§ **Task item**: Because the pictures are not wanted, reproduce the rest of the records below exactly as they stand.

Code change snippets:
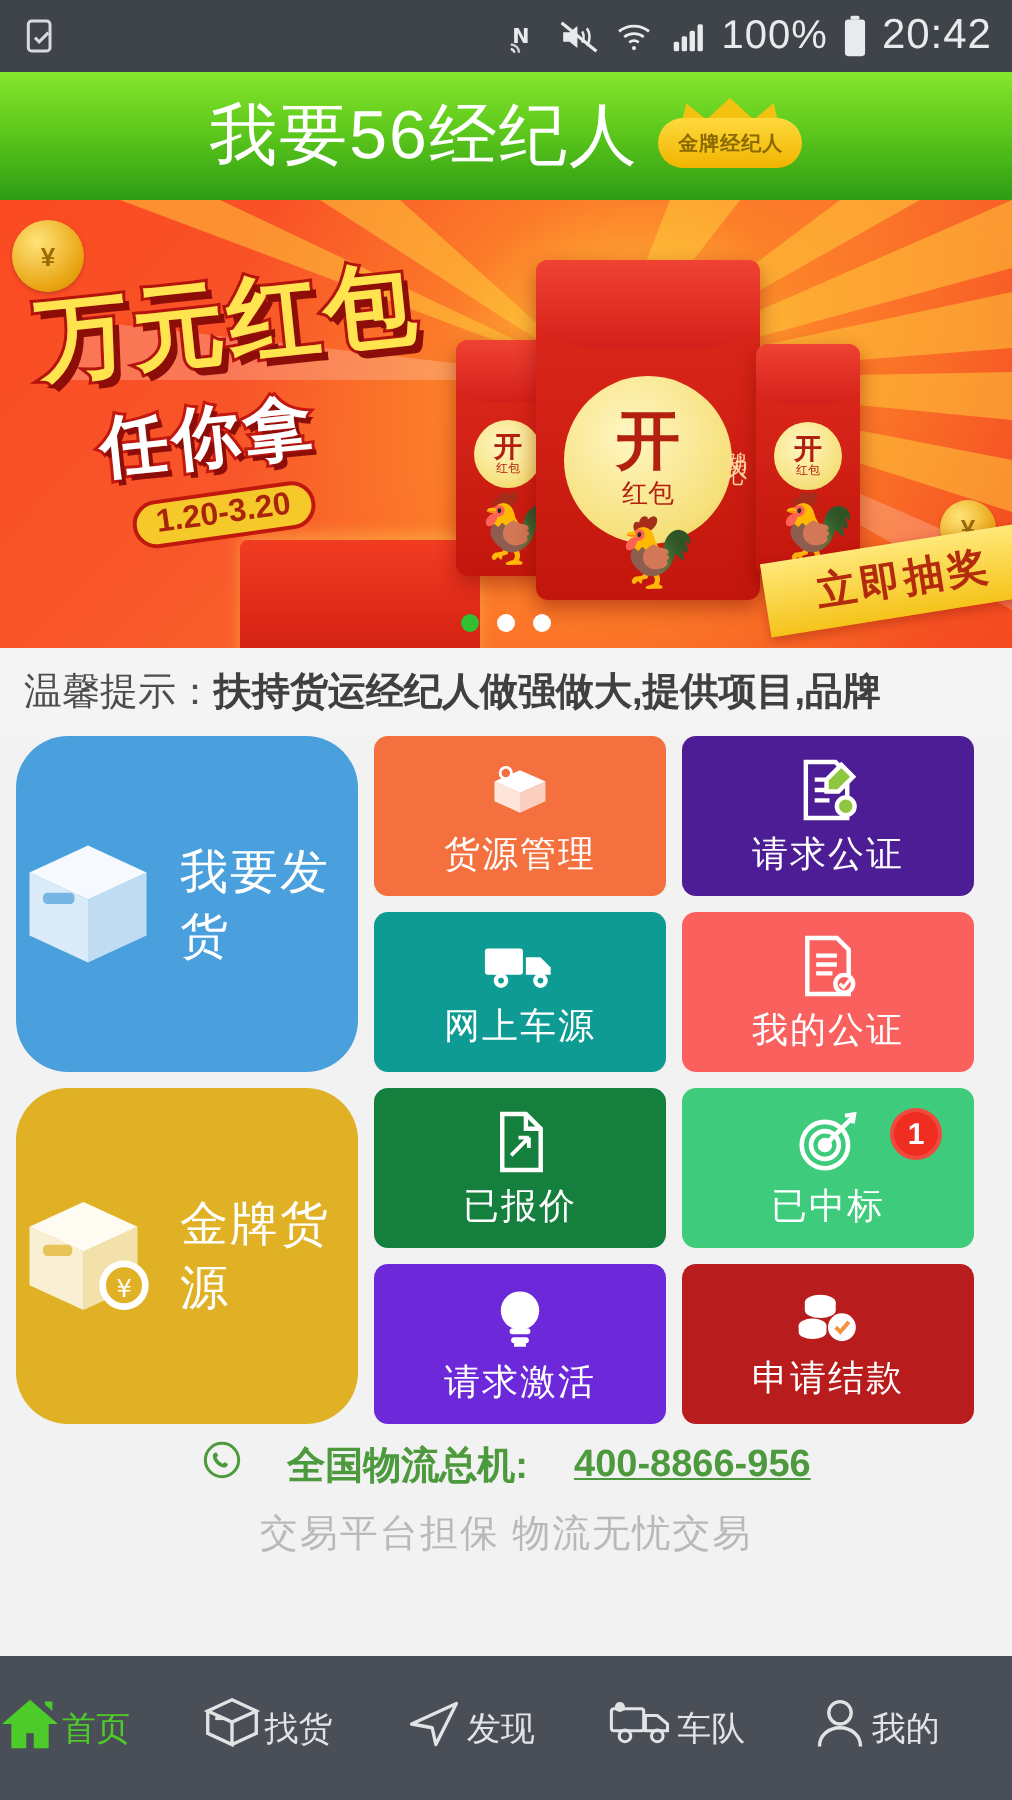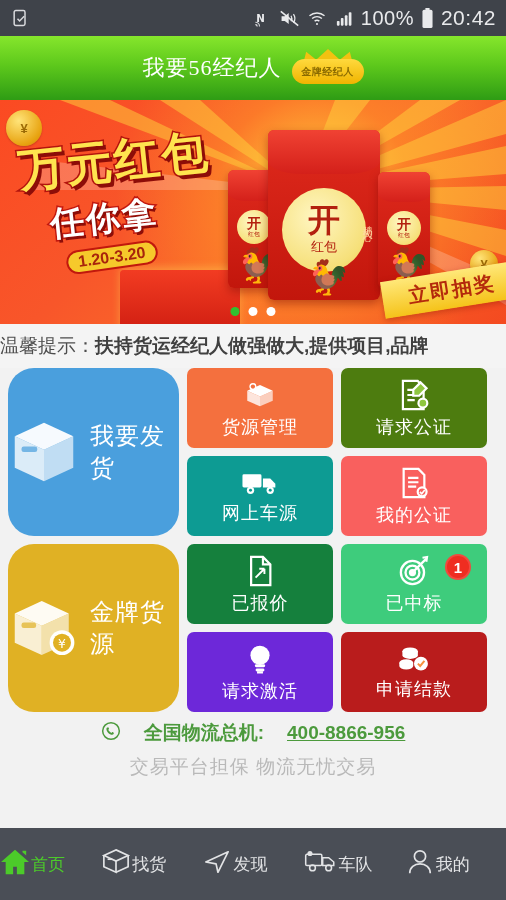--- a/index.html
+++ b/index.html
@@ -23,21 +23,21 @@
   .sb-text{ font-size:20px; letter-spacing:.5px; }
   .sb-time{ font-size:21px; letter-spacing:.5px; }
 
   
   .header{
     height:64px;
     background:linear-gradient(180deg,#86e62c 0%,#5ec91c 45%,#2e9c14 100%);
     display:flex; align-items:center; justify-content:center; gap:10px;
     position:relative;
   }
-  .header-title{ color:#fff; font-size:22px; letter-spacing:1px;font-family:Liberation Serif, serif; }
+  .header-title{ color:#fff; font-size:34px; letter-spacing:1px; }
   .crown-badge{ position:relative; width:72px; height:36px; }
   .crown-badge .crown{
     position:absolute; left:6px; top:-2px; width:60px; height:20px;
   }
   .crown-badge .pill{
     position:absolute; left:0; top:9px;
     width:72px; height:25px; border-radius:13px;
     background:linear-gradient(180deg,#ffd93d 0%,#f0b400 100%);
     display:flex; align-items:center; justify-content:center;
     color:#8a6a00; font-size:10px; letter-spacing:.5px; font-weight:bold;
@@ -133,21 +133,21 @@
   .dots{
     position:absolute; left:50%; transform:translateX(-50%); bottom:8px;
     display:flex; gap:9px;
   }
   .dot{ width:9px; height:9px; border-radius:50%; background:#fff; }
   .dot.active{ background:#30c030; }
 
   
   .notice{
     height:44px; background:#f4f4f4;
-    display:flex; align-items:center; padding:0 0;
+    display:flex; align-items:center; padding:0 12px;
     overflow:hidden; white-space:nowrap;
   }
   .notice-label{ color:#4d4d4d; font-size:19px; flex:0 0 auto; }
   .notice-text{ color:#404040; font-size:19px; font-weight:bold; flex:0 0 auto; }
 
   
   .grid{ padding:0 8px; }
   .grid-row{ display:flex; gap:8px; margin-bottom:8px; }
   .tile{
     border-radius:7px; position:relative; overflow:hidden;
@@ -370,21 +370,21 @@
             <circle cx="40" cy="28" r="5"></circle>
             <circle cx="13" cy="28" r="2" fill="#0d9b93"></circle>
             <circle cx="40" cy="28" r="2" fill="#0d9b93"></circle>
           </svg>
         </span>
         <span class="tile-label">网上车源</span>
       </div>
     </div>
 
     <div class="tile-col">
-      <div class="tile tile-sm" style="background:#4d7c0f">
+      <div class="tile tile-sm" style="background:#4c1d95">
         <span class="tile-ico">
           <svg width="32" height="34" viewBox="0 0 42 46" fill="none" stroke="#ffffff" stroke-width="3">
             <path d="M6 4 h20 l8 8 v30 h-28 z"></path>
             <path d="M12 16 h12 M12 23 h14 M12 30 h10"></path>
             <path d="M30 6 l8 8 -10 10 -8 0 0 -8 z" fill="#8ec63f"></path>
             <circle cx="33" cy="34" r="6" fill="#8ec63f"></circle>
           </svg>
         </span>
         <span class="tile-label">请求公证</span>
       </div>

§ **Solved exercise**:
--- a/index.html
+++ b/index.html
@@ -23,21 +23,21 @@
   .sb-text{ font-size:20px; letter-spacing:.5px; }
   .sb-time{ font-size:21px; letter-spacing:.5px; }
 
   
   .header{
     height:64px;
     background:linear-gradient(180deg,#86e62c 0%,#5ec91c 45%,#2e9c14 100%);
     display:flex; align-items:center; justify-content:center; gap:10px;
     position:relative;
   }
-  .header-title{ color:#fff; font-size:22px; letter-spacing:1px;font-family:Liberation Serif, serif; }
+  .header-title{ color:#fff; font-size:34px; letter-spacing:1px; }
   .crown-badge{ position:relative; width:72px; height:36px; }
   .crown-badge .crown{
     position:absolute; left:6px; top:-2px; width:60px; height:20px;
   }
   .crown-badge .pill{
     position:absolute; left:0; top:9px;
     width:72px; height:25px; border-radius:13px;
     background:linear-gradient(180deg,#ffd93d 0%,#f0b400 100%);
     display:flex; align-items:center; justify-content:center;
     color:#8a6a00; font-size:10px; letter-spacing:.5px; font-weight:bold;
@@ -133,21 +133,21 @@
   .dots{
     position:absolute; left:50%; transform:translateX(-50%); bottom:8px;
     display:flex; gap:9px;
   }
   .dot{ width:9px; height:9px; border-radius:50%; background:#fff; }
   .dot.active{ background:#30c030; }
 
   
   .notice{
     height:44px; background:#f4f4f4;
-    display:flex; align-items:center; padding:0 0;
+    display:flex; align-items:center; padding:0 12px;
     overflow:hidden; white-space:nowrap;
   }
   .notice-label{ color:#4d4d4d; font-size:19px; flex:0 0 auto; }
   .notice-text{ color:#404040; font-size:19px; font-weight:bold; flex:0 0 auto; }
 
   
   .grid{ padding:0 8px; }
   .grid-row{ display:flex; gap:8px; margin-bottom:8px; }
   .tile{
     border-radius:7px; position:relative; overflow:hidden;
@@ -370,21 +370,21 @@
             <circle cx="40" cy="28" r="5"></circle>
             <circle cx="13" cy="28" r="2" fill="#0d9b93"></circle>
             <circle cx="40" cy="28" r="2" fill="#0d9b93"></circle>
           </svg>
         </span>
         <span class="tile-label">网上车源</span>
       </div>
     </div>
 
     <div class="tile-col">
-      <div class="tile tile-sm" style="background:#4d7c0f">
+      <div class="tile tile-sm" style="background:#4c1d95">
         <span class="tile-ico">
           <svg width="32" height="34" viewBox="0 0 42 46" fill="none" stroke="#ffffff" stroke-width="3">
             <path d="M6 4 h20 l8 8 v30 h-28 z"></path>
             <path d="M12 16 h12 M12 23 h14 M12 30 h10"></path>
             <path d="M30 6 l8 8 -10 10 -8 0 0 -8 z" fill="#8ec63f"></path>
             <circle cx="33" cy="34" r="6" fill="#8ec63f"></circle>
           </svg>
         </span>
         <span class="tile-label">请求公证</span>
       </div>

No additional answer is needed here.